> [What you will do] If a line in the records contains the word "metrics", count it; state the resulting number and nothing more.

[[ Record excerpts open ]]

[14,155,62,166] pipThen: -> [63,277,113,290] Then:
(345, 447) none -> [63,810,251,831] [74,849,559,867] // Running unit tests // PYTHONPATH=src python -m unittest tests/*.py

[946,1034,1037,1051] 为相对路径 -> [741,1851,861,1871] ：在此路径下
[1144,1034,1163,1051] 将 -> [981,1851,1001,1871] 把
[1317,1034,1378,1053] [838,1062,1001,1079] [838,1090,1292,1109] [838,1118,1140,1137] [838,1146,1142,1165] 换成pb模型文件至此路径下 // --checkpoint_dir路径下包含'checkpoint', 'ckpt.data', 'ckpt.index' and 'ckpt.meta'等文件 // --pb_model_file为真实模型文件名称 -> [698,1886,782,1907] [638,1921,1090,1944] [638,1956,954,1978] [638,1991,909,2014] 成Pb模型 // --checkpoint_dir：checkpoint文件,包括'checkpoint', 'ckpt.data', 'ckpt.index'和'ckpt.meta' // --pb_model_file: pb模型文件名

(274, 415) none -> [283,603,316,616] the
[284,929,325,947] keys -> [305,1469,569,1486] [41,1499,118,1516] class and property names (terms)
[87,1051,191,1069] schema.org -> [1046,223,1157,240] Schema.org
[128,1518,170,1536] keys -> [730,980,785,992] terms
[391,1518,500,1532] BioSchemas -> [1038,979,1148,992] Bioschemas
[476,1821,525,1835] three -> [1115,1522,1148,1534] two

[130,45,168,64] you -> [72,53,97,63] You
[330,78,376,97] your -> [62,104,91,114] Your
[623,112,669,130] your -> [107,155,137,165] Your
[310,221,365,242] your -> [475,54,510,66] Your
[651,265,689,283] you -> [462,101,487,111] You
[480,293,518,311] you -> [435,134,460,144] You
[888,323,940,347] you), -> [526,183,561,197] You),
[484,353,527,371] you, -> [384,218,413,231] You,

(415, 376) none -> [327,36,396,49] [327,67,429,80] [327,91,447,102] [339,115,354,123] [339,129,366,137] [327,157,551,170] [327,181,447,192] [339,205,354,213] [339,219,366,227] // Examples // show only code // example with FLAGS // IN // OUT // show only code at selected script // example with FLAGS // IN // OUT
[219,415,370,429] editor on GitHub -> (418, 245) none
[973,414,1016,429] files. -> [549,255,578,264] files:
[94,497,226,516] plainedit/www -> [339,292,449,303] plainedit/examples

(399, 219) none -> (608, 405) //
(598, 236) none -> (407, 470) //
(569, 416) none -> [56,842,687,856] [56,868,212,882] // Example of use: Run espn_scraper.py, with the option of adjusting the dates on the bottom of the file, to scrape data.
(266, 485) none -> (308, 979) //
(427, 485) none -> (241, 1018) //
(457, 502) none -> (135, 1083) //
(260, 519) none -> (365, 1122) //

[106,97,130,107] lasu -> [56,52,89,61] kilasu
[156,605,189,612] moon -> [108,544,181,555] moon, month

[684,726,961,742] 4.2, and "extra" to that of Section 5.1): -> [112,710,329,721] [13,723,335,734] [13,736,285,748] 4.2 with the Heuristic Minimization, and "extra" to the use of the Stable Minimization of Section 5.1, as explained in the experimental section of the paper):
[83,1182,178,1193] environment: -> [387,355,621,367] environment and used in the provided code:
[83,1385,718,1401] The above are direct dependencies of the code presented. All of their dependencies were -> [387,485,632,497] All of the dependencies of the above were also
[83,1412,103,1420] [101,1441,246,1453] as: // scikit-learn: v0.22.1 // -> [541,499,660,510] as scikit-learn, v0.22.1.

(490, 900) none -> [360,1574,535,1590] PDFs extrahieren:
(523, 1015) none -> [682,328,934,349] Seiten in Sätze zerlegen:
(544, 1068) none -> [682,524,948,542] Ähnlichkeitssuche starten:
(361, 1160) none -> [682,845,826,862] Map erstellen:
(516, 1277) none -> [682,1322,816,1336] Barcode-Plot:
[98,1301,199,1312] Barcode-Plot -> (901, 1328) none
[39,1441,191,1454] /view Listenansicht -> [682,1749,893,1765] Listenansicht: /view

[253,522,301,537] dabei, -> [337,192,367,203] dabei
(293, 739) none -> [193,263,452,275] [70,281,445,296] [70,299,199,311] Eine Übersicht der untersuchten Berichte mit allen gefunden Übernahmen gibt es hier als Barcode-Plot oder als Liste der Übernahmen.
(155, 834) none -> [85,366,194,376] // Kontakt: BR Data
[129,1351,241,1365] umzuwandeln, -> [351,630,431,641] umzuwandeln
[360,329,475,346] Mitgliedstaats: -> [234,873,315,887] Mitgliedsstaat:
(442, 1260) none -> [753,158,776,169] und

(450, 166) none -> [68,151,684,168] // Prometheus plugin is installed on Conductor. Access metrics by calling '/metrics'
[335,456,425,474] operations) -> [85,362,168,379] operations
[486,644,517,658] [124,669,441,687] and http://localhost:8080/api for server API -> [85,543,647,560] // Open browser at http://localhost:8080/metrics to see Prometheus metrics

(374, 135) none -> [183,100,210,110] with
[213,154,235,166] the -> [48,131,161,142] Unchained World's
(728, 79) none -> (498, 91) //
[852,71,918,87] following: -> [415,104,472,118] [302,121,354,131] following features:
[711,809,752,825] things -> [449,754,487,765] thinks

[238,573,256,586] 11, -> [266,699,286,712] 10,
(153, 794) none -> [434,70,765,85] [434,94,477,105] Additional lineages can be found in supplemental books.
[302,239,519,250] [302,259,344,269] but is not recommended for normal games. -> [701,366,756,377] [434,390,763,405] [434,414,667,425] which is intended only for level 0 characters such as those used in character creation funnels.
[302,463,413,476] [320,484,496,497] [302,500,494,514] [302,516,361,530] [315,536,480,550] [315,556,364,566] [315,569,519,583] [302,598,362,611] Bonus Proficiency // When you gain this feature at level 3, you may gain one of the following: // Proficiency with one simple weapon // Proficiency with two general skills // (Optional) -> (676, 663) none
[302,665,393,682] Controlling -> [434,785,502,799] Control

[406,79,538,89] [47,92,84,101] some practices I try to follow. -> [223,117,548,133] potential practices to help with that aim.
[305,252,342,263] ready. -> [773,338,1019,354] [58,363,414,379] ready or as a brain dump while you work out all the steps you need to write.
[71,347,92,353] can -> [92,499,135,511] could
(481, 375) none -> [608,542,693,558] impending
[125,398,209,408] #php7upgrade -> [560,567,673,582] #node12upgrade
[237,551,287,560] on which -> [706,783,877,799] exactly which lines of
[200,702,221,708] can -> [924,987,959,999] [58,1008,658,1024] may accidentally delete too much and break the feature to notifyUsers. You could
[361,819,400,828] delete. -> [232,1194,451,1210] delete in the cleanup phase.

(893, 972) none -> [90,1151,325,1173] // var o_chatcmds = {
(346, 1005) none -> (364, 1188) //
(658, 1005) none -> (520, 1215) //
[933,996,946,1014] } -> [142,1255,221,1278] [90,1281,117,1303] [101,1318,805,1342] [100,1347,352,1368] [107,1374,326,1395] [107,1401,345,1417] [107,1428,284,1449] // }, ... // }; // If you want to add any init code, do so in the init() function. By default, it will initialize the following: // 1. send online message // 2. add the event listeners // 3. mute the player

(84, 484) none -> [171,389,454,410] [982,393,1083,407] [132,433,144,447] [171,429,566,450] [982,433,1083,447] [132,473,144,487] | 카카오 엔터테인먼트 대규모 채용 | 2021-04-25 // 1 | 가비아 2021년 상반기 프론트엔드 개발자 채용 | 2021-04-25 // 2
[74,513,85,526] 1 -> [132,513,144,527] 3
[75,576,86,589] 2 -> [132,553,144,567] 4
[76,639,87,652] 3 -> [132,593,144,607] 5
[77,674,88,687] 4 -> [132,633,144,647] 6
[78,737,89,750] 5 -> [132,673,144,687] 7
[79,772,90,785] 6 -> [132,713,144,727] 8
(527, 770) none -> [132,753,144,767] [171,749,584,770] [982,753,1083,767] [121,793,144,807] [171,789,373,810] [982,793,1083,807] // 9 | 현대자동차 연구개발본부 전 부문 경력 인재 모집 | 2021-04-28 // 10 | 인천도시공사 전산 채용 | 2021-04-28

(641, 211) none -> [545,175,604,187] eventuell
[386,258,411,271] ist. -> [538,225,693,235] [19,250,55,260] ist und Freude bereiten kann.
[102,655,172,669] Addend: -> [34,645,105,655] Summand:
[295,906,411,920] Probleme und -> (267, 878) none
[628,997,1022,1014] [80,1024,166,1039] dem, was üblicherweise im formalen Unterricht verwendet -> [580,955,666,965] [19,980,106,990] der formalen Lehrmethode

[[ Record excerpts closed ]]

> [Expected answer] 2